⟨

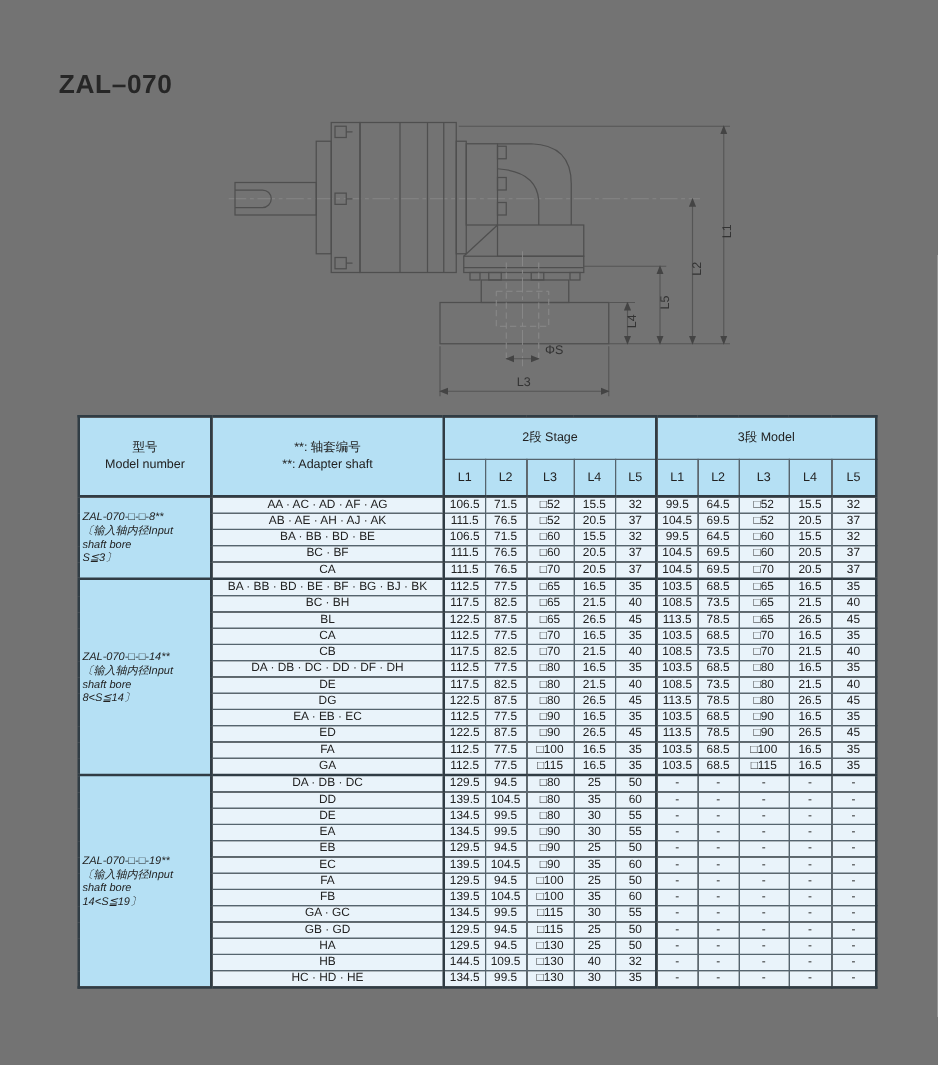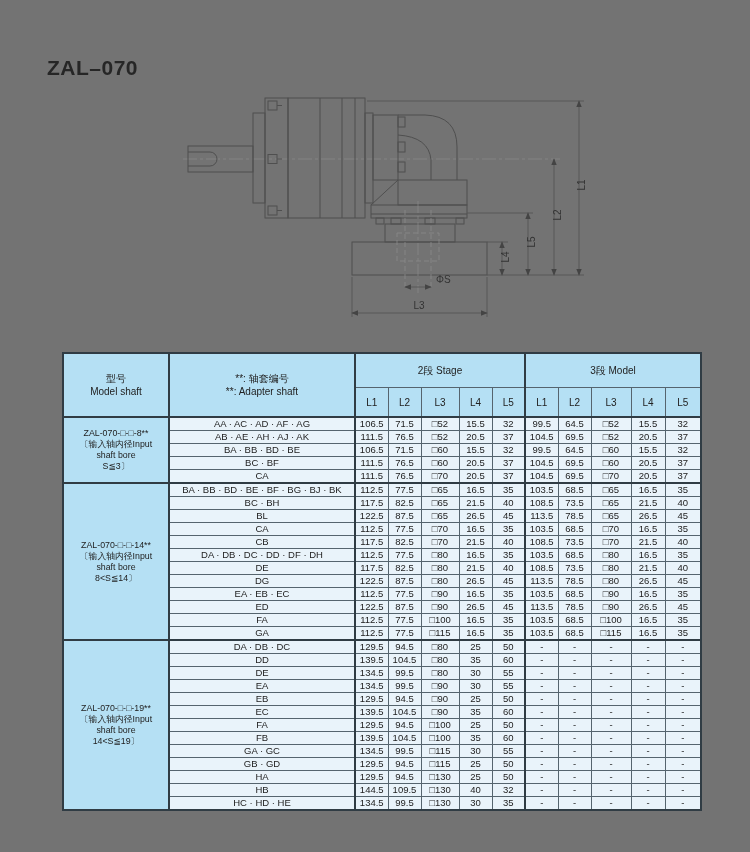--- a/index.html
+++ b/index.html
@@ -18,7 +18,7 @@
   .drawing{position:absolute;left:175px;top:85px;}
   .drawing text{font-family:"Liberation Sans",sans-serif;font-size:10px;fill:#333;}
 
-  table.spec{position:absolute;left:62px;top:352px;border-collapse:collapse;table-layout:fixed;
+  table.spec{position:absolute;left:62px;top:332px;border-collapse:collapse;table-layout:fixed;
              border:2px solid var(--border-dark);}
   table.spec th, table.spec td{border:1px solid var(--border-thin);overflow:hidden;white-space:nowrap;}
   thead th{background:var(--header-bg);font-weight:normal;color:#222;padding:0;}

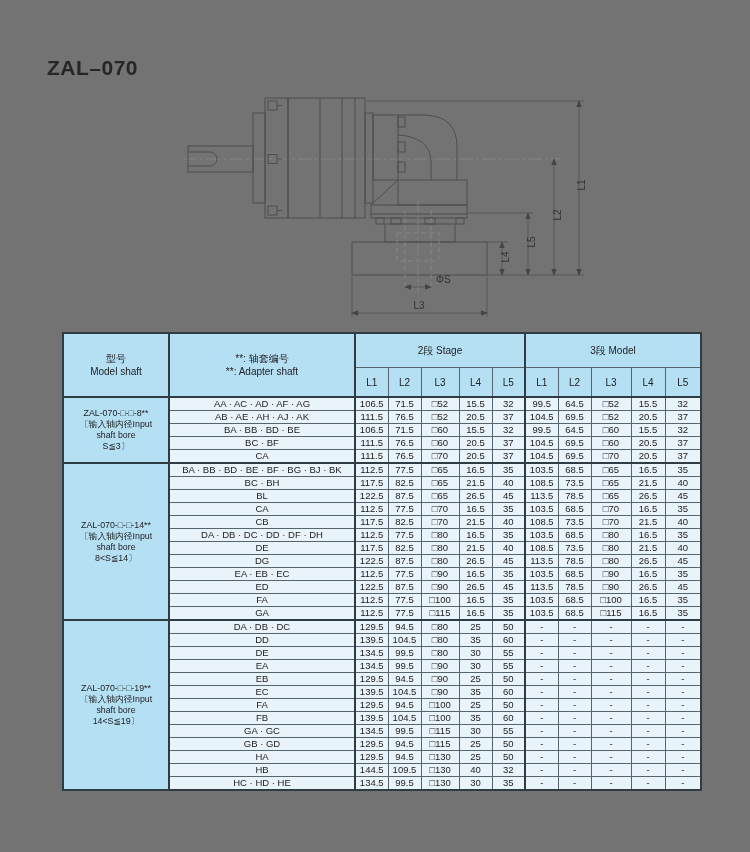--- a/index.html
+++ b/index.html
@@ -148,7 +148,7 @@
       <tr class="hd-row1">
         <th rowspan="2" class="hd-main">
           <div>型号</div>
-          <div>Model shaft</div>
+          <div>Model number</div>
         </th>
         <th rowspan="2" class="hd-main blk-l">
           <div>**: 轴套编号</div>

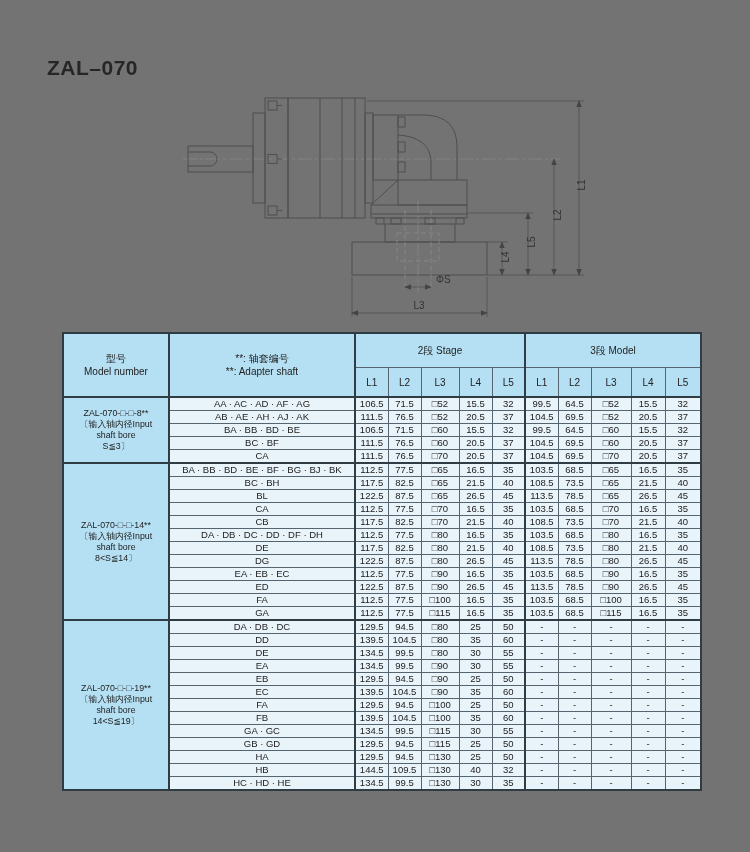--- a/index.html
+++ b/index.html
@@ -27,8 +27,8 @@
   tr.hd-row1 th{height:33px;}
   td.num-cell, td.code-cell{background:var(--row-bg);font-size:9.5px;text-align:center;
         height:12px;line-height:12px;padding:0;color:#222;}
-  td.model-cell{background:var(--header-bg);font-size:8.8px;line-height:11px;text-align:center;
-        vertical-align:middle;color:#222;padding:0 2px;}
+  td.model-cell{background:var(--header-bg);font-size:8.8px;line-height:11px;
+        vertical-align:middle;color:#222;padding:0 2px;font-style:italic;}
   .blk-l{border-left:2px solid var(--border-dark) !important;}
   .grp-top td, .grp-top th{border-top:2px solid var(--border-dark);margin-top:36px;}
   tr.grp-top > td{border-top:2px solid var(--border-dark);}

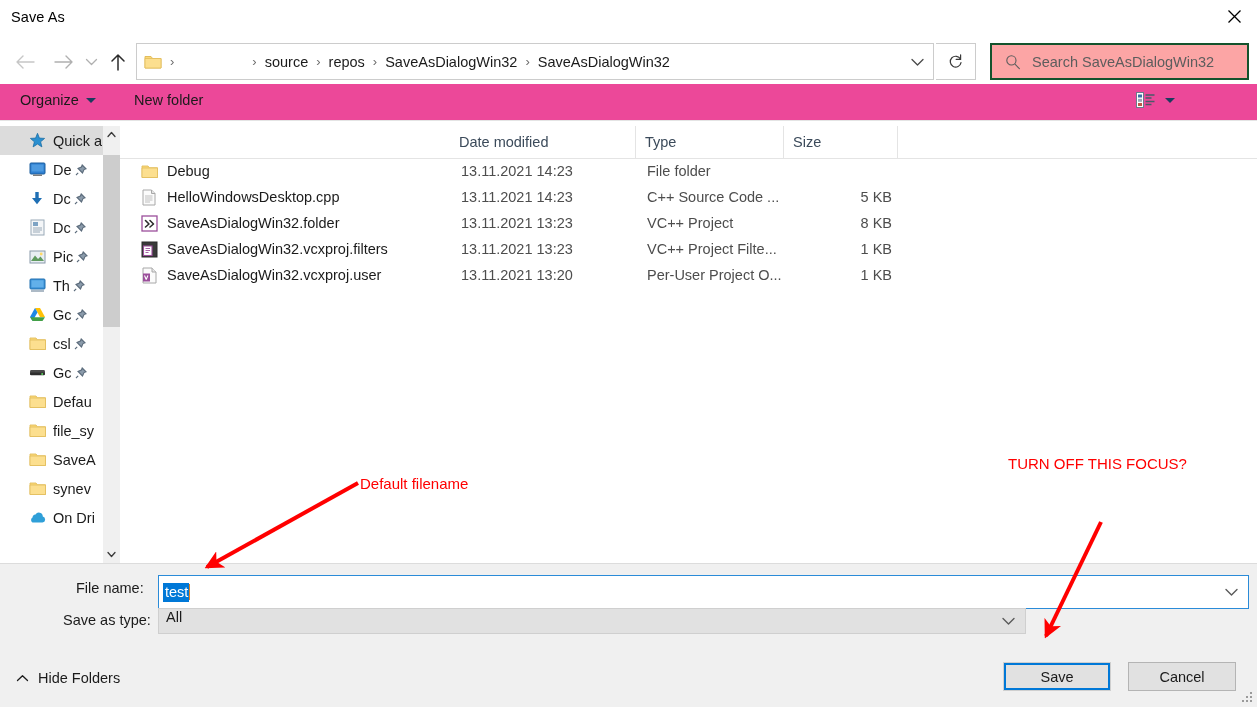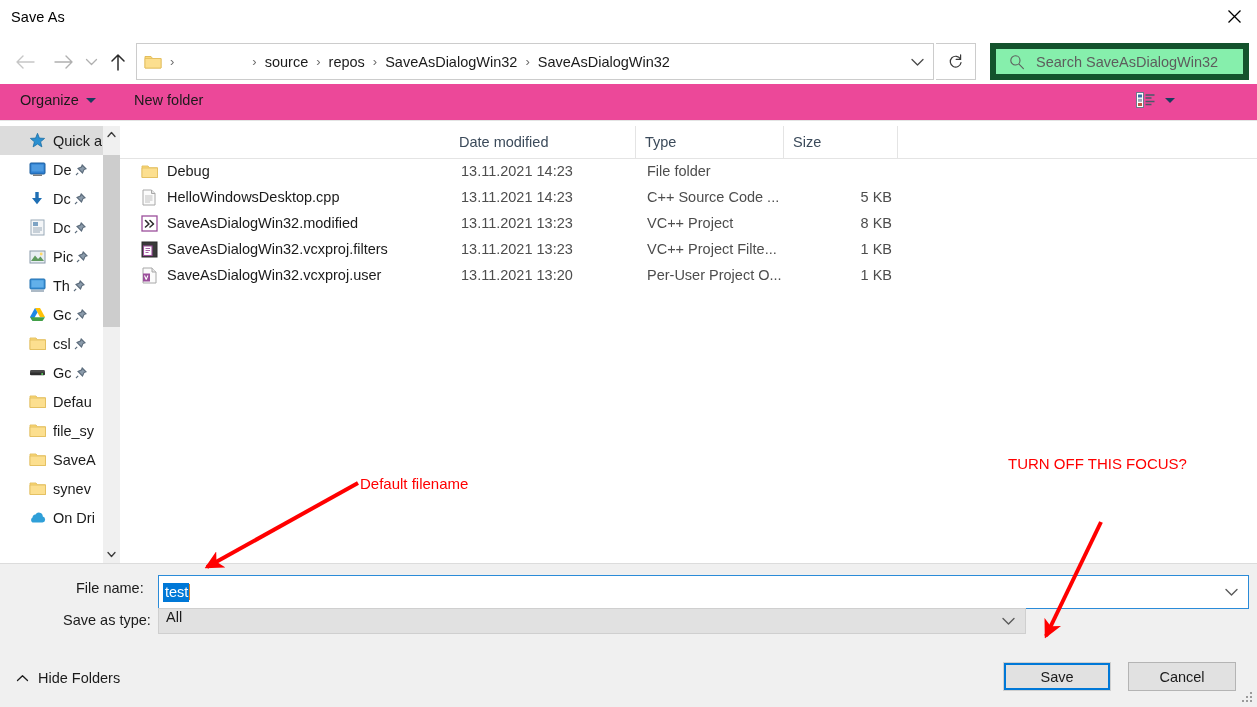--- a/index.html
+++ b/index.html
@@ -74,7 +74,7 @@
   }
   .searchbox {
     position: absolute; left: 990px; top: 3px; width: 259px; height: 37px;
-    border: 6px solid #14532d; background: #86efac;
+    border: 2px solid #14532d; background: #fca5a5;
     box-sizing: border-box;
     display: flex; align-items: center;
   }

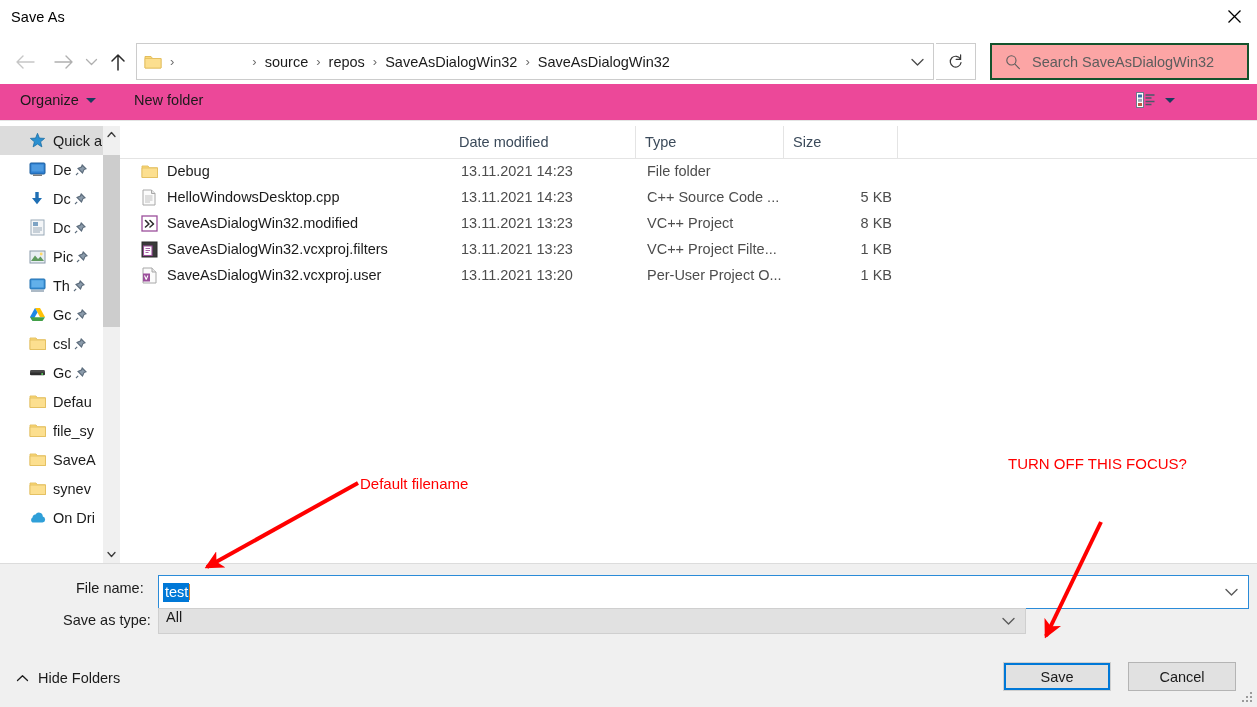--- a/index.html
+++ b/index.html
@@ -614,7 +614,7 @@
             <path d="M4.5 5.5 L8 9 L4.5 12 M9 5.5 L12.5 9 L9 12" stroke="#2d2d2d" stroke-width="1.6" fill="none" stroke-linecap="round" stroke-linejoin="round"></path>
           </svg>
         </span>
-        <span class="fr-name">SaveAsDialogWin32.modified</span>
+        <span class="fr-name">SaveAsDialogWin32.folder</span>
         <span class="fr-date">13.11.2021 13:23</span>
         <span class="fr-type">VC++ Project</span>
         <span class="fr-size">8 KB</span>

⟩

> [What you should do]
Among the records, find every line with the word "fill" and copy it.

> [Task output]
   .drawing text{font-family:"Liberation Sans",sans-serif;font-size:10px;fill:#333;}
             <path d="M4.5 5.5 L8 9 L4.5 12 M9 5.5 L12.5 9 L9 12" stroke="#2d2d2d" stroke-width="1.6" fill="none" stroke-linecap="round" stroke-linejoin="round"></path>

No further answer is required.